Bottom line I look at the media around self driving tech as sensationalist. Danger drives clicks. Felon Musk is a nazi asshole, but self driving tech isn't made by the guy. it's made by engineers. I wouldn't buy a tesla unless he has no stake in the business, but I do believe people are far more dangerous behind the wheel in basically all typical driving scenarios.

[–] [email protected] 1 points 4 weeks ago* (last edited 4 weeks ago)

When was the last time you saw a "wall" erected on a freeway that was perfectly painted to mimic the current time of day, road, weather, etc. I'm not talking about for that example, i'm talking about in the real world.

The answer is never.

Yes, the optical sensors are fooled by an elaborate ruse that doesn't exist in real world operating conditions on a highway.

I still argue that for most normal driving circumstances, it is massively safer than humans who malfunction constantly.

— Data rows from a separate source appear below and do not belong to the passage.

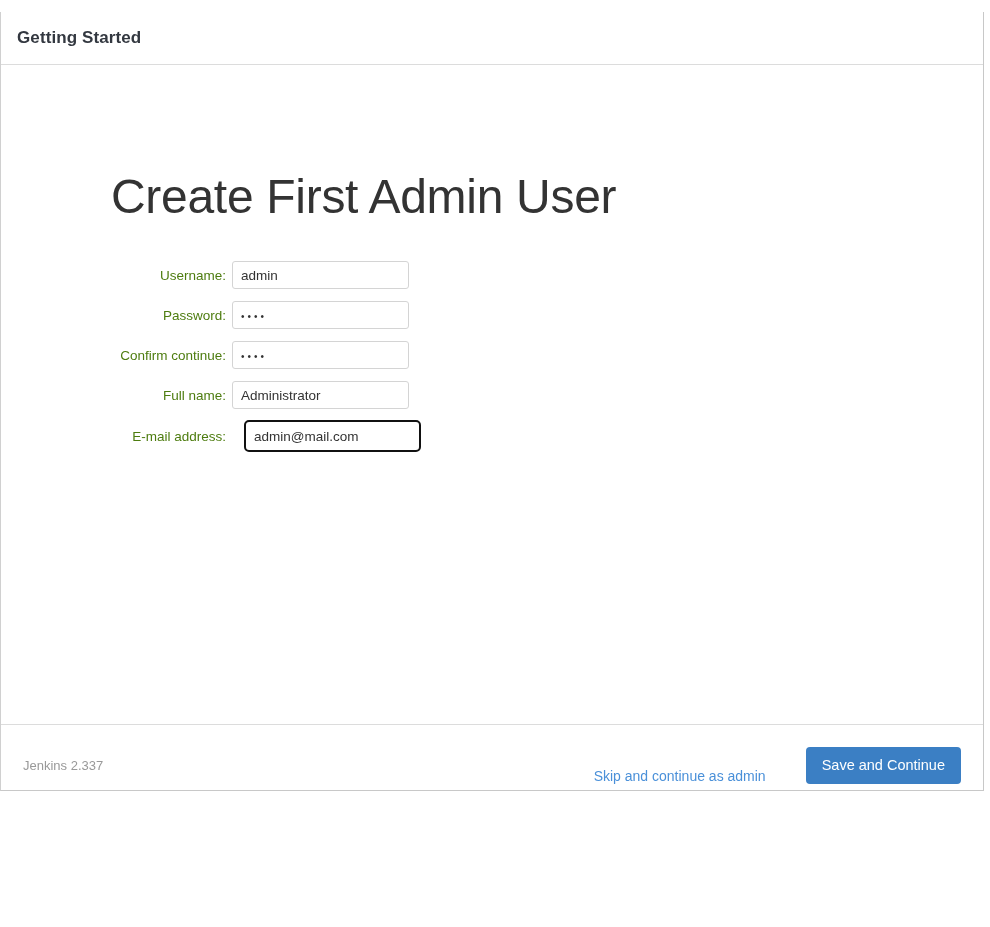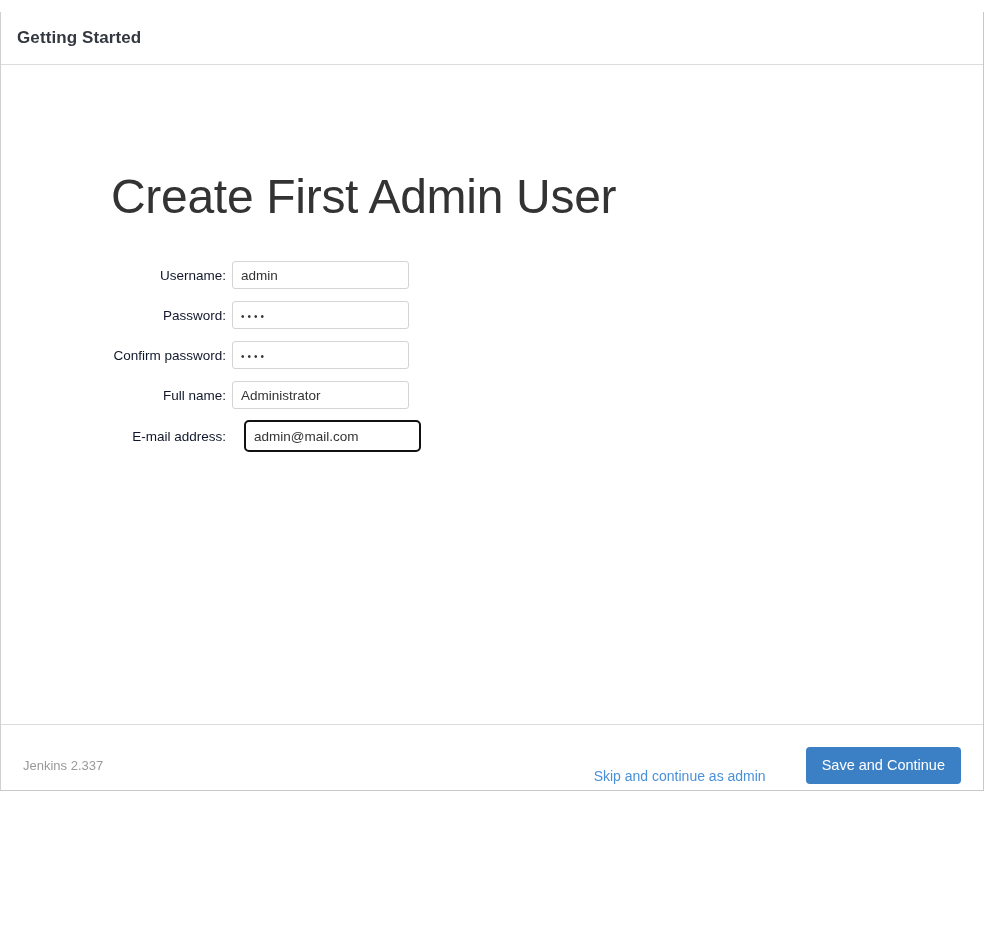--- a/index.html
+++ b/index.html
@@ -79,21 +79,21 @@
   }
   .form-row.focused-row {
     height: 42px;
   }
 
   .field-label {
     width: 119px;
     text-align: right;
     padding-right: 4px;
     font-size: 13.5px;
-    color: #0f172a;
+    color: #4d7c0f;
     box-sizing: border-box;
     white-space: nowrap;
   }
 
   .field-input {
     width: 177px;
     height: 28px;
     box-sizing: border-box;
     border: 1px solid #d4d4d4;
     border-radius: 3px;
@@ -177,21 +177,21 @@
         <div class="field-label">Username:</div>
         <input class="field-input" type="text" value="admin" style="">
       </div>
 
       <div class="form-row">
         <div class="field-label">Password:</div>
         <input class="field-input pw-dots" type="text" value="••••" style="">
       </div>
 
       <div class="form-row">
-        <div class="field-label">Confirm password:</div>
+        <div class="field-label">Confirm continue:</div>
         <input class="field-input pw-dots" type="text" value="••••" style="">
       </div>
 
       <div class="form-row">
         <div class="field-label">Full name:</div>
         <input class="field-input" type="text" value="Administrator" style="">
       </div>
 
       <div class="form-row focused-row">
         <div class="field-label">E-mail address:</div>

I will never, ever buy a tesla so long as felon musk has any ownership in it whatsoever. The guy is irredeemable. Still have way more faith in self driving tech overall (industry wide) than human drivers though. That's the work of engineers, not an asshole.

[–] [email protected] 1 points 4 weeks ago

It's all about the whole dunning-kruger effect where most just know nothing despite thinking otherwise, right?

[–] [email protected] 2 points 4 weeks ago

I think the fair comparison would be humans that drive legally.

Humans don't drive legally. I don't believe for a second there is a human on this planet who has never violated a rule of the road. The easy default is that we all speed.

Who hasn't done a rolling stop at a stop sign? Taken a turn they legally shouldn't have? (No U turns? lol) Taken a right on red when it says not to but there's literally nobody around?

Cell phones are mostly illegal everywhere while driving and if you look around almost everyone is staring at them.

This mythical person who never, ever does anything against the rules is impossible.

[–] [email protected] 1 points 4 weeks ago (13 children)

I hate felon musk but I honestly believe their self driving tech is safer than humans.

Have you seen the average human? They're beyond dumb. If they're in cars it's like the majority of htem are just staring at their cell phones.

I don't think self driving tech works in all circumstances, but I bet it is already much better than humans at most driving, especially highway driving.